The size of the QSR industry in the U.S. is projected to be $256B by 2020. And there have recently been some large deals in the space. In September, it was reported that Inspire Brands would acquire Sonic for approximately $2.3 billion. Sonic’s Board of Directors unanimously approved the agreement and the price represents a premium of approximately 19 percent per share to Sonic’s closing stock price of $43.50 per share on September 24. Sonic CEO J. Clifford Hudson said in a press release at the time, “this transaction delivers significant, immediate and certain value to Sonic shareholders, and the private ownership structure will provide important benefits to our guests, franchisees and employees.” He also said that the brand’s franchisees are involved in technology, product and marketing planning.
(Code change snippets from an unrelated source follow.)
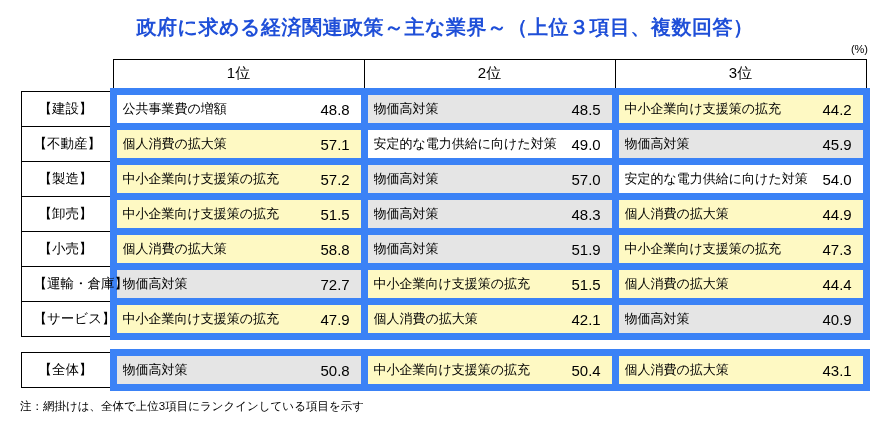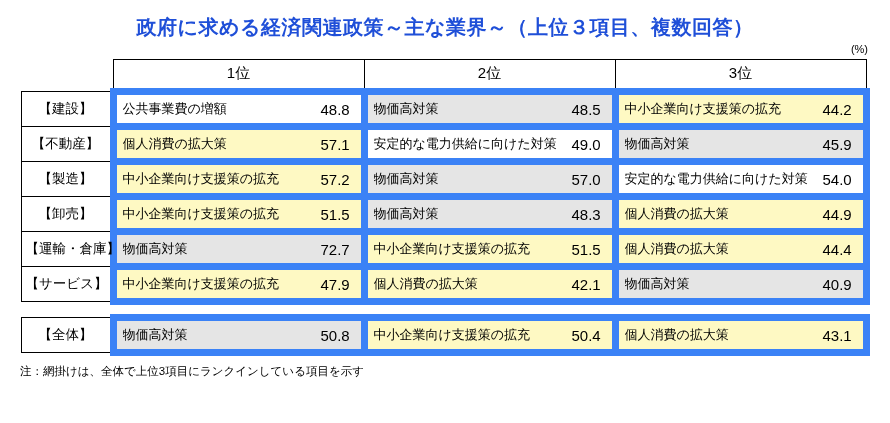--- a/index.html
+++ b/index.html
@@ -66,7 +66,7 @@
     text-align: center;
     font-size: 13.5px;
     background: #ffffff;
-    padding: 6px 4px;
+    padding: 6px 12px;
     white-space: nowrap;
   }
   table.matrix td.cell {

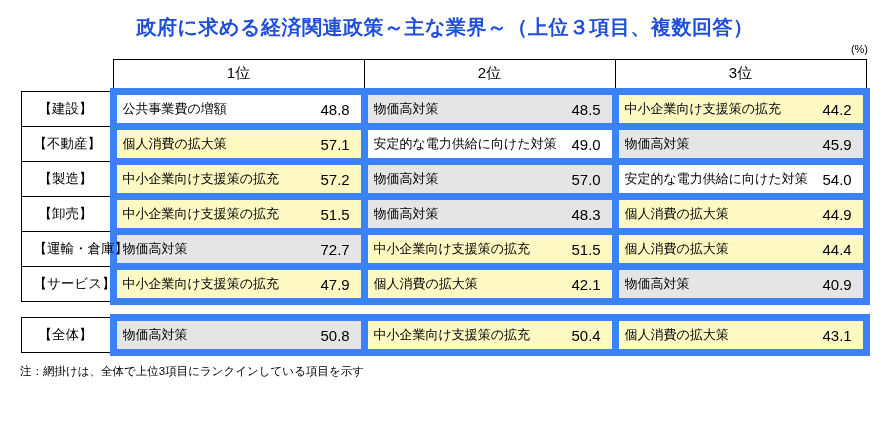--- a/index.html
+++ b/index.html
@@ -222,6 +222,27 @@
           </td>
         </tr>
         <tr>
+          <td class="rowlabel">【小売】</td>
+          <td class="cell hl2">
+            <div class="cellflex">
+              <span class="txt">個人消費の拡大策</span>
+              <span class="val">58.8</span>
+            </div>
+          </td>
+          <td class="cell hl">
+            <div class="cellflex">
+              <span class="txt">物価高対策</span>
+              <span class="val">51.9</span>
+            </div>
+          </td>
+          <td class="cell hl2">
+            <div class="cellflex">
+              <span class="txt">中小企業向け支援策の拡充</span>
+              <span class="val">47.3</span>
+            </div>
+          </td>
+        </tr>
+        <tr>
           <td class="rowlabel">【運輸・倉庫】</td>
           <td class="cell hl">
             <div class="cellflex">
The total sales growth for American restaurants in August was 1.8 percent. For Dunkin’, system-wide sales grew by 4.6 percent over the third quarter, as comparable store sales increased by 1.3 percent that time. In an earnings conference call with analysts in late October, Dunkin’ Brands Chief Executive Officer and President David Hoffmann noted “solid growth” across its beverage portfolio, as well as a new snacking platform that resulted in the strongest afternoon performance in two years. The executive also said the company has more than 60 new and remodeled NextGen stores across the country, which exceeds the original target of 50 stores that it shared at an investor day in February. The new 2,200-square-foot concept stores, according to past reports, seek to accommodate mobile order-ahead by separating out the drive-thru lanes and making it easier for mobile customers to pick up.
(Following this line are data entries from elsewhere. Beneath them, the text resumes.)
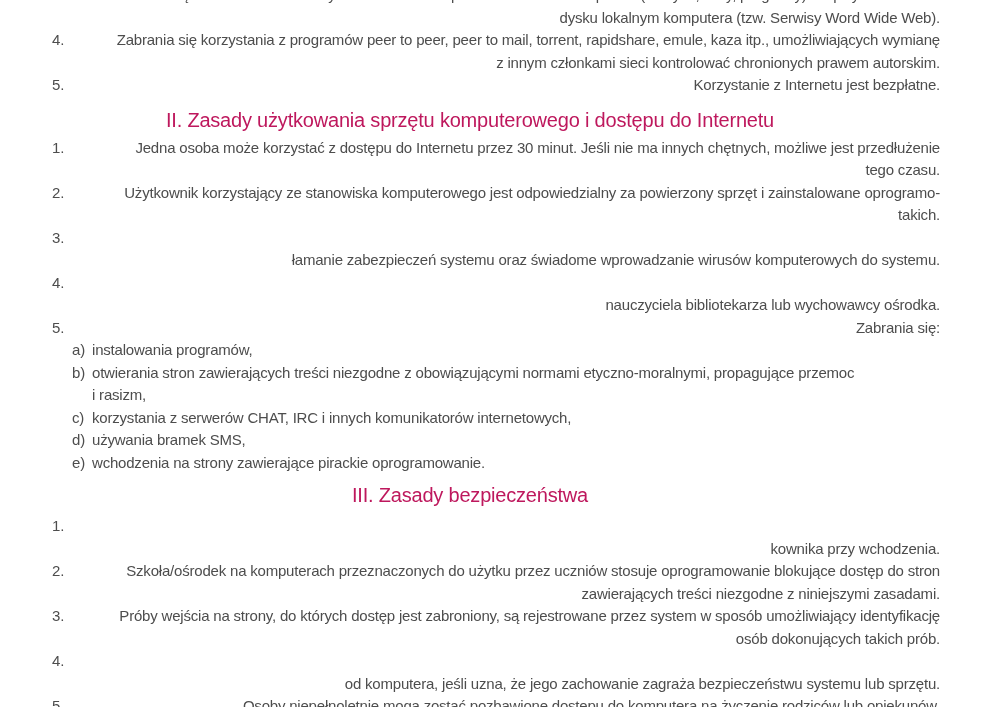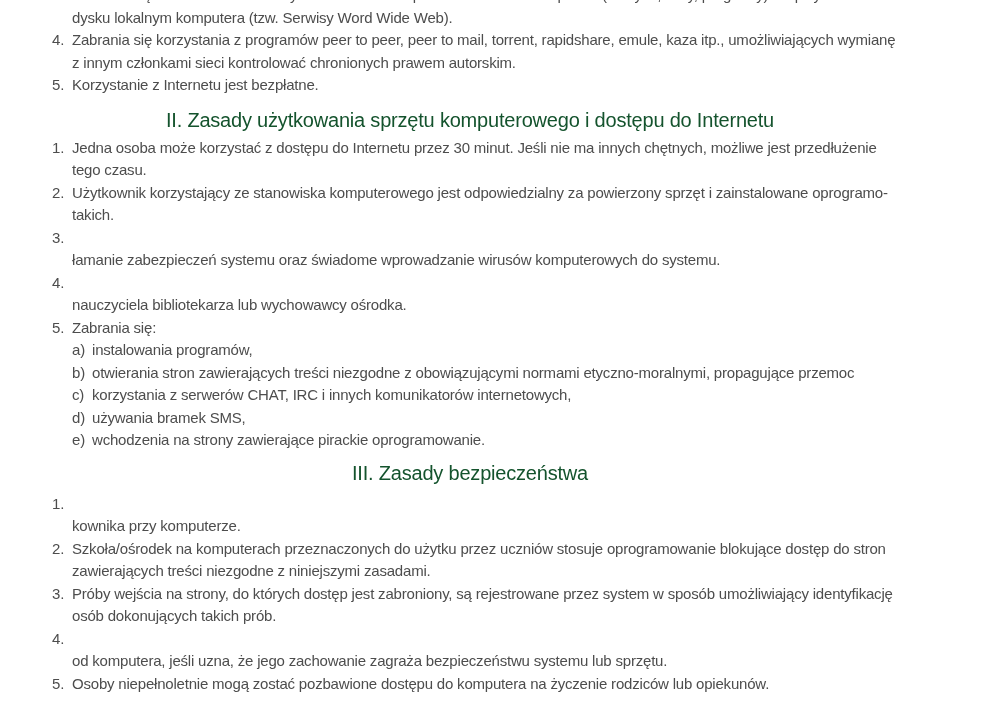--- a/index.html
+++ b/index.html
@@ -26,7 +26,7 @@
     line-height: 22.5px;
     white-space: nowrap;
   }
-  .ind1 { padding-left: 72px; }
+  .ind1 { padding-left: 72px; text-align: right; }
   .ind1 > .marker { position: absolute; left: 52px; }
   .ind2 { padding-left: 92px; }
   .ind2 > .marker { position: absolute; left: 72px; }

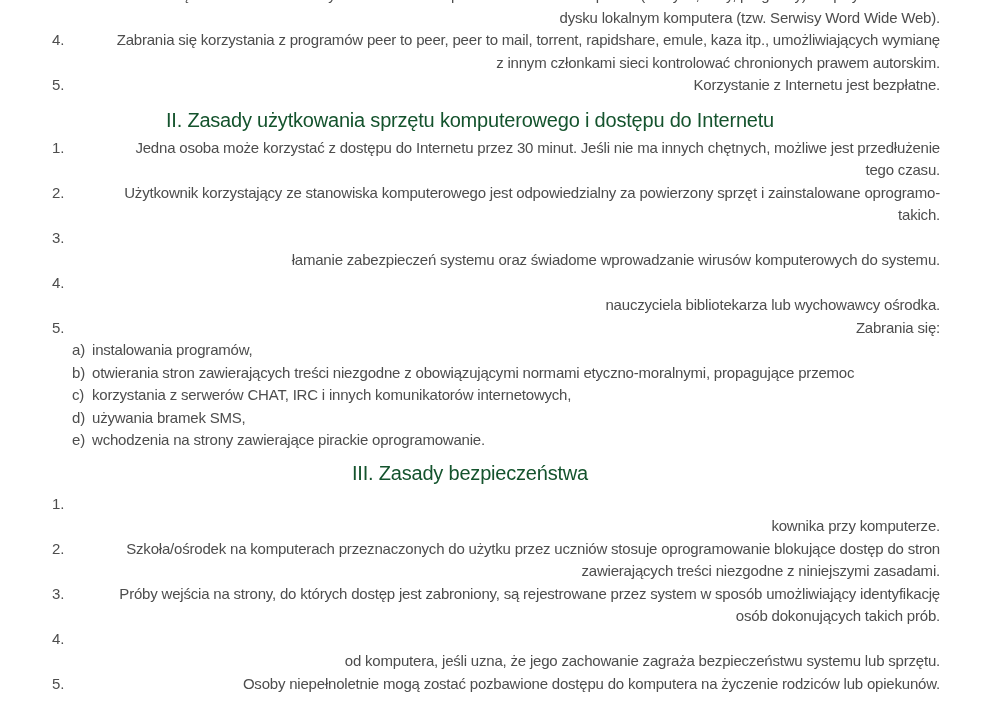--- a/index.html
+++ b/index.html
@@ -36,7 +36,7 @@
     font-size: 20px;
     height: 26px;
     line-height: 26px;
-    color: #14532d;
+    color: #be185d;
     letter-spacing: -0.2px;
     white-space: nowrap;
   }

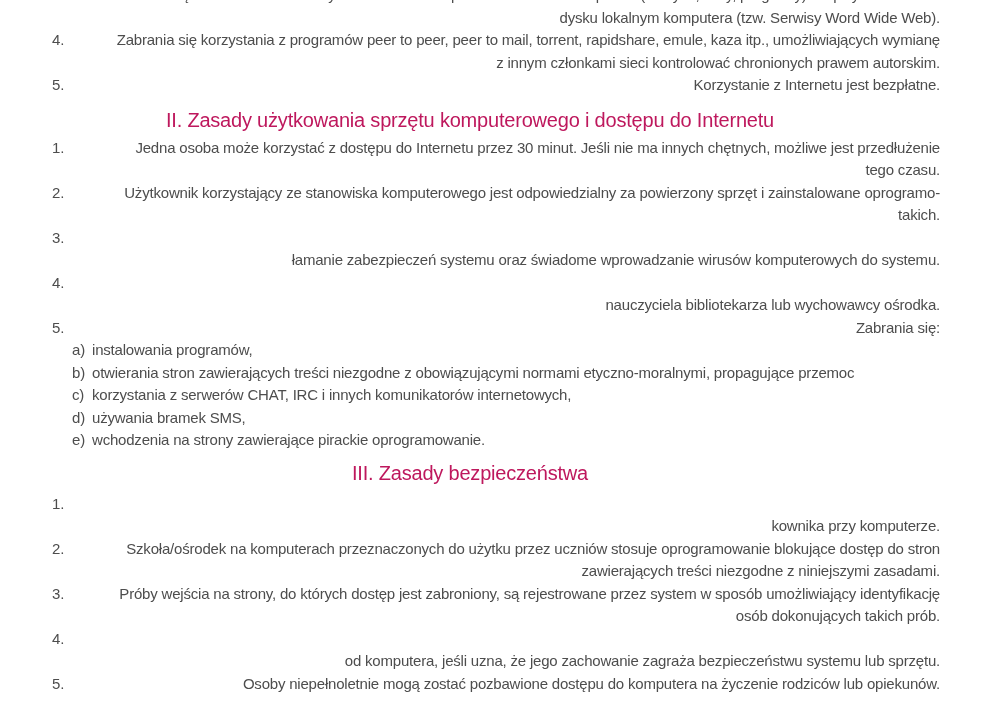--- a/index.html
+++ b/index.html
@@ -116,6 +116,9 @@
     <span class="text">otwierania stron zawierających treści niezgodne z obowiązującymi normami etyczno-moralnymi, propagujące przemoc</span>
   </div>
   <div class="line ind2">
+    <span class="text">i rasizm,</span>
+  </div>
+  <div class="line ind2">
     <span class="marker">c)</span>
     <span class="text">korzystania z serwerów CHAT, IRC i innych komunikatorów internetowych,</span>
   </div>

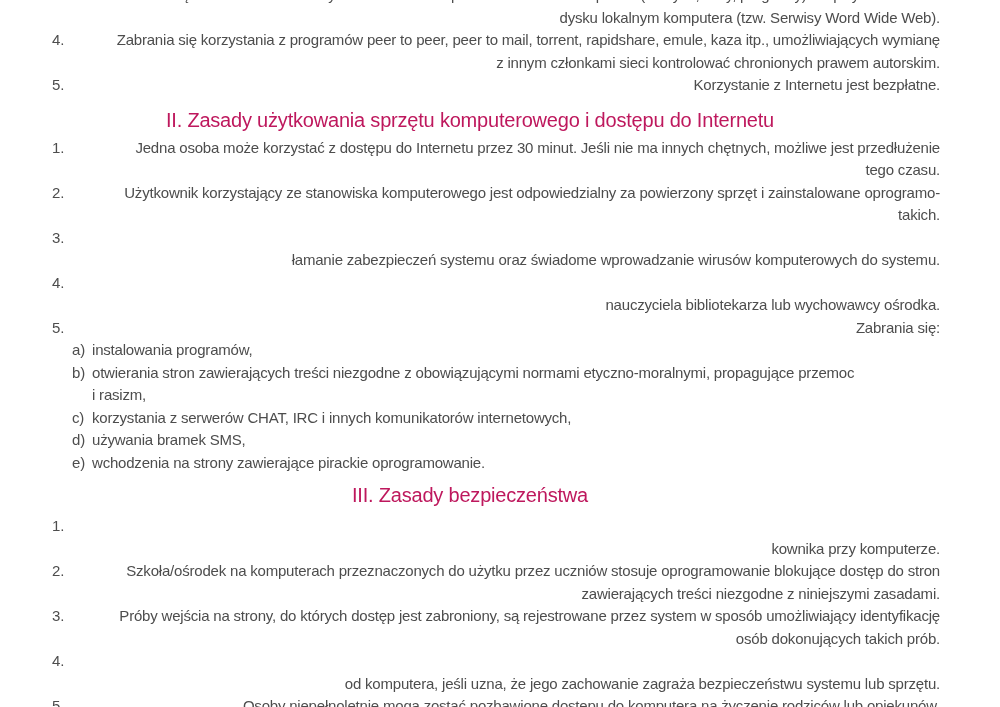--- a/index.html
+++ b/index.html
@@ -137,7 +137,7 @@
     <span class="marker">1.</span>
   </div>
   <div class="line ind1">
-    <span class="text">kownika przy komputerze.</span>
+    <span class="text">kownika przy wchodzenia.</span>
   </div>
 
   <div class="line ind1">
The total number of eateries in the U.S. as of Spring 2018 was 660,755 restaurants. And those eateries are rolling out innovative digital technologies such as kiosksMcDonald’s, for instance, plans to add adding these self-service stations at a rate of 1,000 U.S. stores per quarter for the next eight to nine quarters. McDonald’s CEO Steve Easterbrook said, according to CNBC in June, that customers could only use the drive-through or counter service two years ago. Now, Easterbrook said, according to the outlet, “we’re introducing many options. They can order through mobile, they can come curbside and we’ll run it out, as well as the existing traditional ways. You can pay in different ways and customize your food in different ways.”

For Yum! Brands, its efforts come as fast food chains have increased their appetite for delivery. McDonald’s, for example, has rolled out the option to 5,000 of its approximately 14,000 U.S. stores. And customers typically spend more when they order delivery, according to McDonald’s, suggesting that the technology could help bolster sales for establishments in the QSR space.